During their transition via the lymphatic system and blood circulation, cancer cells escape immune surveillance and demonstrate anchorage-independent growth and survival. Then, the cancer cells invade their target tissues to form micrometastases and eventually form a secondary tumor. As metastatic cancers are frequently refractory to the therapeutic treatments that are effective on the primary cancers,12 it is critical to explore the knowledge of the specific regulatory mechanisms underlying tumor invasion and metastasis. In this review, we summarize the respective biological mechanisms of different lncRNAs related to cancer invasion and/or metastasis (Table 2).
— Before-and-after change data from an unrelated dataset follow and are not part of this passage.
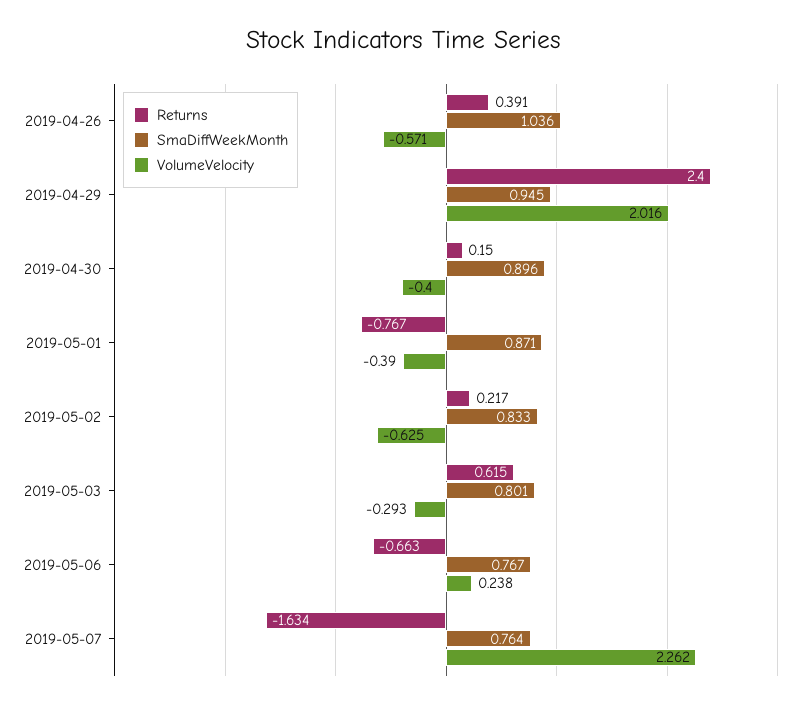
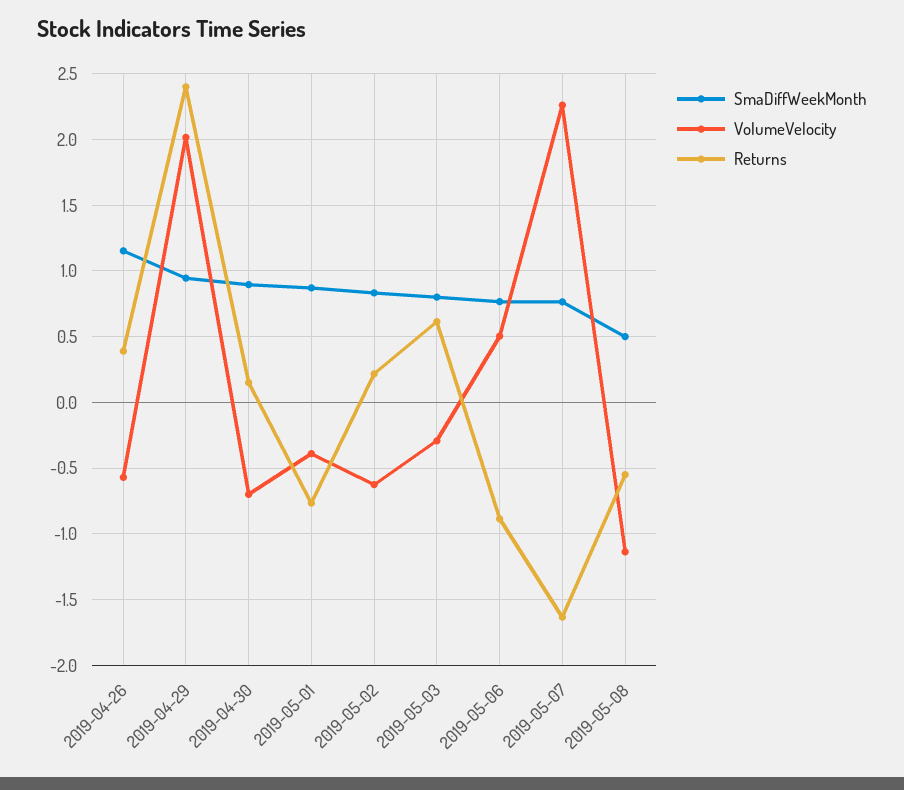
SmaDiffWeekMonth, 2019-04-26: 1.036 -> 1.15
VolumeVelocity, 2019-04-30: -0.4 -> -0.7
Returns, 2019-05-06: -0.663 -> -0.9
VolumeVelocity, 2019-05-06: 0.238 -> 0.5
SmaDiffWeekMonth, 2019-05-08: none -> 0.5
VolumeVelocity, 2019-05-08: none -> -1.15
Returns, 2019-05-08: none -> -0.55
lncRNAs in PRC-dependent transcriptional programs
One aspect of cancer development involves the alteration of gene expression patterns due to epigenetic changes. The polycomb group (PcG) proteins function in multiprotein complexes referred to as polycomb repressive complexes (PRCs), which repress gene expression via chromatin modification. PcG proteins bind to and repress the promoters of genes that encode proteins with key roles in cell fate determination and embryonic development. In cancer, PcG target genes are frequently epigenetically silenced by DNA methylation,13 and this silencing may be due to the high level of PcG proteins in cancer.14
HOTAIR and PCAT-1—PRC2 pathway
Long intergenic ncRNAs (lincRNAs) are a class of pervasively transcribed genes that can serve as the interface between DNA and chromatin-modification complexes.15, 16 Certain lincRNAs tether PRCs to nearby genes in cis, for example, in developmental dosage compensation and imprinting.17 The lncRNA HOTAIR is the first example of a lincRNA that regulates genes at a distance. HOTAIR, expressed from the developmental HOXC locus located on chromosome 12q13.13, binds to the PRC2 complex and targets the complex to HOXD genes located on a different chromosome, resulting in the cross-regulation of HOX genes for proper positional identity.15, 18 Gupta et al19 recently revealed an important role for HOTAIR in breast cancer metastasis. HOTAIR is highly induced in metastatic breast cancer, and a high level of HOTAIR expression in primary breast tumors is a powerful predictor of eventual metastasis and mortality.19, 20 HOTAIR overexpression induced the genome-wide localization of the PRC2 subunit enhancer of zeste homolog 2 (EZH2) to many genes, leading to altered histone H3 lysine 27 methylation and the downregulation of multiple metastasis suppressor genes, including HOXD10, JAM2, and PCDH10 (Figure 1).19, 20, 21, 22 Conversely, the loss of HOTAIR can inhibit cancer invasiveness, particularly in cells that possess excessive PRC2 activity.21 Kogo et al18 also suggested that HOTAIR expression is associated with the genome-wide reprogramming of PRC2 function in both breast cancer and colorectal carcinoma (CRC), whereby the upregulation of this lncRNA may be a critical element for metastatic progression.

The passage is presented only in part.